(Extracted data entries)
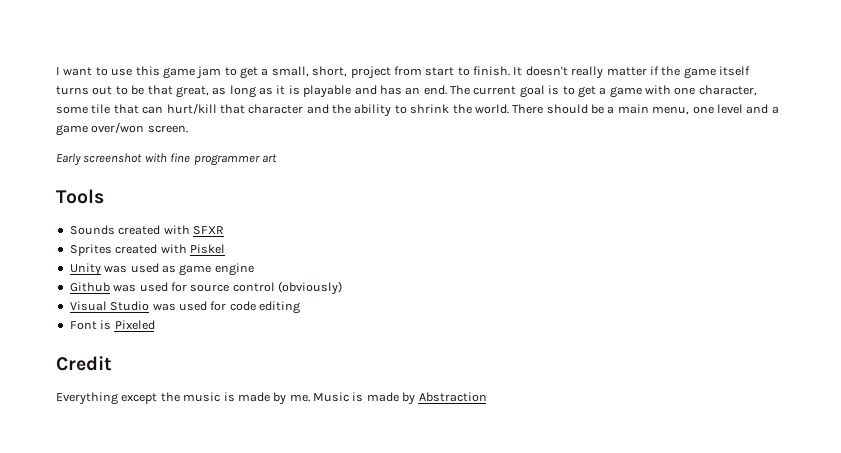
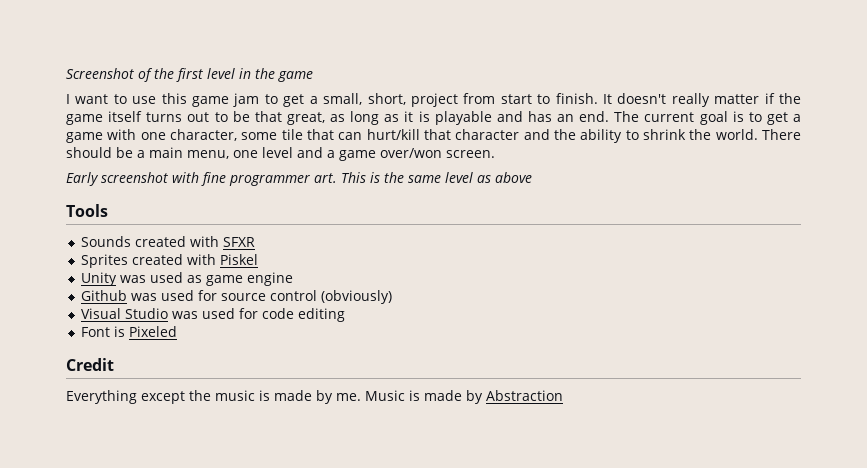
+ Screenshot of the first level in the game
- Early screenshot with fine programmer art
+ Early screenshot with fine programmer art. This is the same level as above

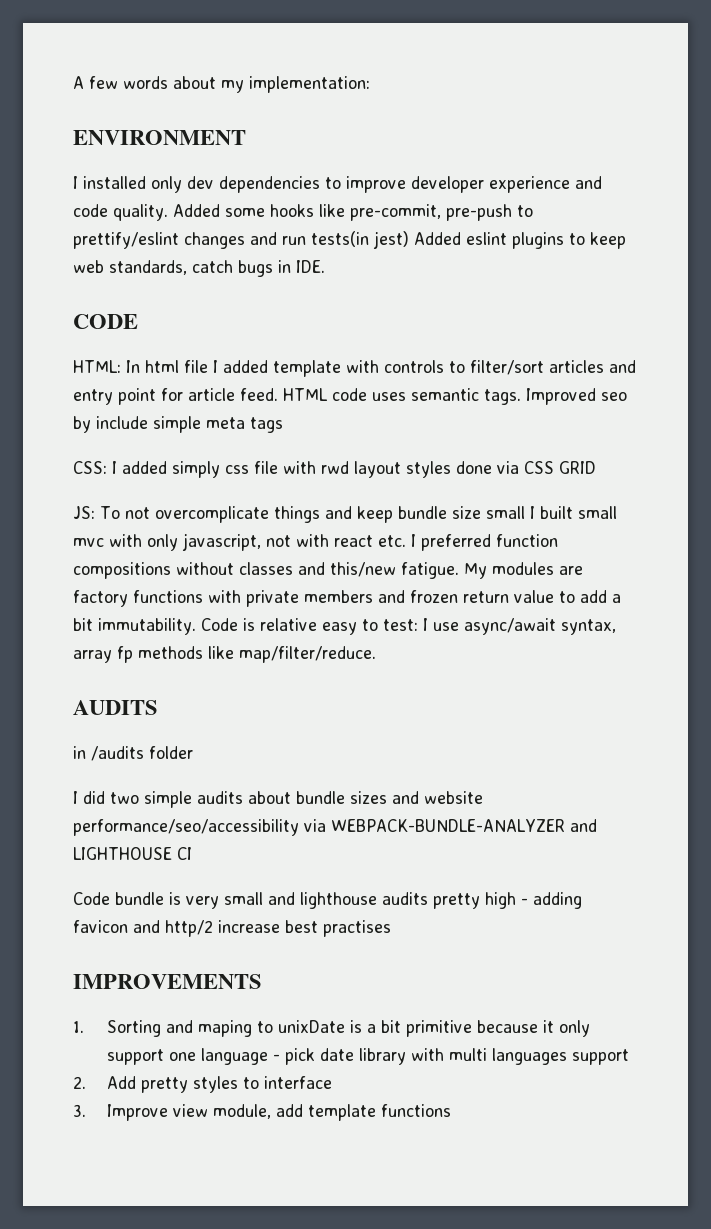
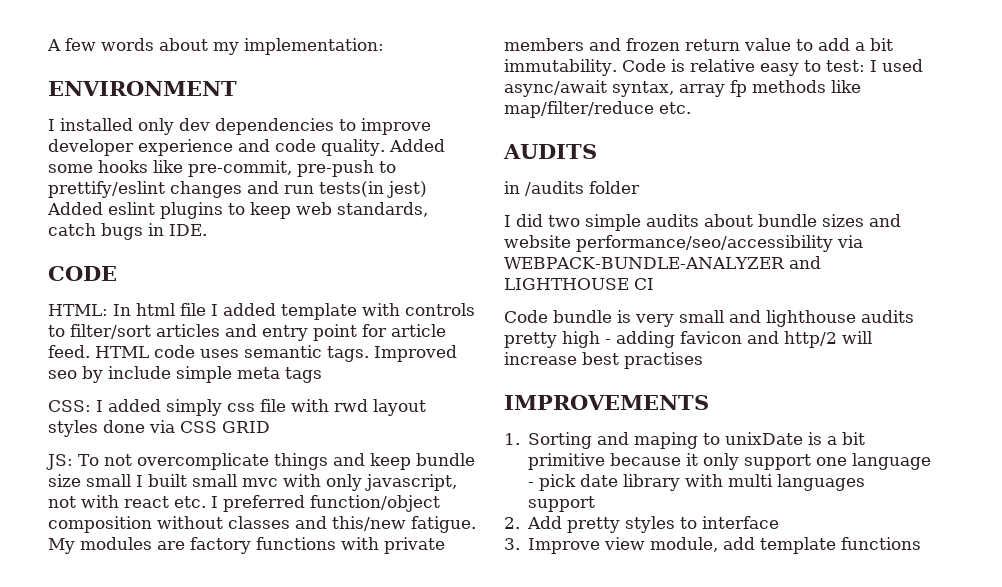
- JS: To not overcomplicate things and keep bundle size small I built small mvc with only javascript, not with react etc. I preferred function compositions without classes and this/new fatigue.
+ JS: To not overcomplicate things and keep bundle size small I built small mvc with only javascript, not with react etc. I preferred function/object composition without classes and this/new fatigue.
- Code is relative easy to test: I use async/await syntax, array fp methods like map/filter/reduce.
+ Code is relative easy to test: I used async/await syntax, array fp methods like map/filter/reduce etc.
- Code bundle is very small and lighthouse audits pretty high - adding favicon and http/2 increase best practises
+ Code bundle is very small and lighthouse audits pretty high - adding favicon and http/2 will increase best practises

- [Task details]:
Omitting all images, retype each line of the records precisely.

- [Finished task]:
+ Screenshot of the first level in the game
- Early screenshot with fine programmer art
+ Early screenshot with fine programmer art. This is the same level as above

- JS: To not overcomplicate things and keep bundle size small I built small mvc with only javascript, not with react etc. I preferred function compositions without classes and this/new fatigue.
+ JS: To not overcomplicate things and keep bundle size small I built small mvc with only javascript, not with react etc. I preferred function/object composition without classes and this/new fatigue.
- Code is relative easy to test: I use async/await syntax, array fp methods like map/filter/reduce.
+ Code is relative easy to test: I used async/await syntax, array fp methods like map/filter/reduce etc.
- Code bundle is very small and lighthouse audits pretty high - adding favicon and http/2 increase best practises
+ Code bundle is very small and lighthouse audits pretty high - adding favicon and http/2 will increase best practises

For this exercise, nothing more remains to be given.